Influenced by the Western creative jazz golden era of the late 60s-early 70s, the Japanese jazz scene was very vibrant, full of creativity and experimentation. Unfortunately, just two or three years later, this wave disappeared almost leaving without a trace. Obscure releases from 1969-1971 are often known only to a small amount of Japanese jazz fans, and it's a pity because some of these recordings are really worth being heard by any advanced jazz lover.
One reason why listeners are often quite critical toward Japanese jazz is the starting point of view. It's true that even some of the best works are usually a collection of influence, but since dubbing and/or DJ jazz are both part of the jazz scene for decades, originality of the musical raw material doesn't sound as a serious criteria. More important is how this material was used.
Pianist/keyboardist Masahiko Satoh is one of the leading Japanese jazz musicians and one of the country's avant-garde jazz architect and engineer. He started using synthesizers, loops and overdubbing during the very early 70s, doing it in his own manner. "Amalgamation" is his best known work and one of a few cornerstones of Japanese progressive jazz.
This album contains two long compositions, each broken into a few small pieces. The first composition is seriously influenced by Miles' early fusion and combines electronic space jazz with heavy guitar licks from Japanese guitar hero Kimio Mizutani. Satoh uses three MiniMoogs and Roland ring modulators, former Cannonball Adderley drummer Louis Hayes builds a thunder-like frame. If it wouldn't be enough, Satoh adds machine gun fire sounds and radio recorded voices. Organ passages are similar to Brian Auger (or Jon Lord's early Deep Purple). The second composition is different - based more on free jazz improvs, also adding some brass section sounds and some quirky vocals.

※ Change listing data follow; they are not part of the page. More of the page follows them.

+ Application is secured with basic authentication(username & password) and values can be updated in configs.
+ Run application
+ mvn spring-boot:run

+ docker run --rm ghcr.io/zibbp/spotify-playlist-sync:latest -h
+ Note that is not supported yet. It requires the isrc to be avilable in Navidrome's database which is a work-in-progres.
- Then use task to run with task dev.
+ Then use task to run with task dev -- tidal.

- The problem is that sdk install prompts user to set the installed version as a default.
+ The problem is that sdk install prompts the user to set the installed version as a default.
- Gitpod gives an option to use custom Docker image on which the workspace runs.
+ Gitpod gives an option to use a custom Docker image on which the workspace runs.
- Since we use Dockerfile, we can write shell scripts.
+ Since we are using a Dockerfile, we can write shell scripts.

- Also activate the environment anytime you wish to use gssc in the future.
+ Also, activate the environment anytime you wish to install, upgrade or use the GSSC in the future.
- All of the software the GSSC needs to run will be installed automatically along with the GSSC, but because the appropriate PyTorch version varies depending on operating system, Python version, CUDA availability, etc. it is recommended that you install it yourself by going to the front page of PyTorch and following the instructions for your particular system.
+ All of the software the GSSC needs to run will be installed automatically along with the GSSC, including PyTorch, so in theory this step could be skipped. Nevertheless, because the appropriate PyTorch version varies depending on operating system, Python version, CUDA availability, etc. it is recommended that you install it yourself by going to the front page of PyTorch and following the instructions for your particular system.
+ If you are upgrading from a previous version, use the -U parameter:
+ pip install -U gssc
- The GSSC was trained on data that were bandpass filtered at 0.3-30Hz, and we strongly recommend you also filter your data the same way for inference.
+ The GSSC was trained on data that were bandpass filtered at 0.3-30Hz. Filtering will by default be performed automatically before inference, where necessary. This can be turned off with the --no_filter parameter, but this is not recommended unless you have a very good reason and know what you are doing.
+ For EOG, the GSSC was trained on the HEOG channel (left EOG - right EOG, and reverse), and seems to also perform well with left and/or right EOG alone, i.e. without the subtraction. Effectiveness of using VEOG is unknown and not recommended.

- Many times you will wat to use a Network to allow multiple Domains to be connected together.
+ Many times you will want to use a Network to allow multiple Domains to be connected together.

The whole album sounds like a mosaic of influences, but mounted in a very Japanese manner - without beginning and end or internal relation between separate peaces and full of existential (or Zen) balances between explosive and peaceful elements. It would be a mistake to try to find what lays under the surface, this music is just a collage of a moment's reality rather than a philosophically reworked picture.
Great music if you'll find the key on how to hear it in the right way, (and if you will, you most probably will become a hunter searching for more obscure Japanese avantgarde jazz releases from this short but extremely interesting period).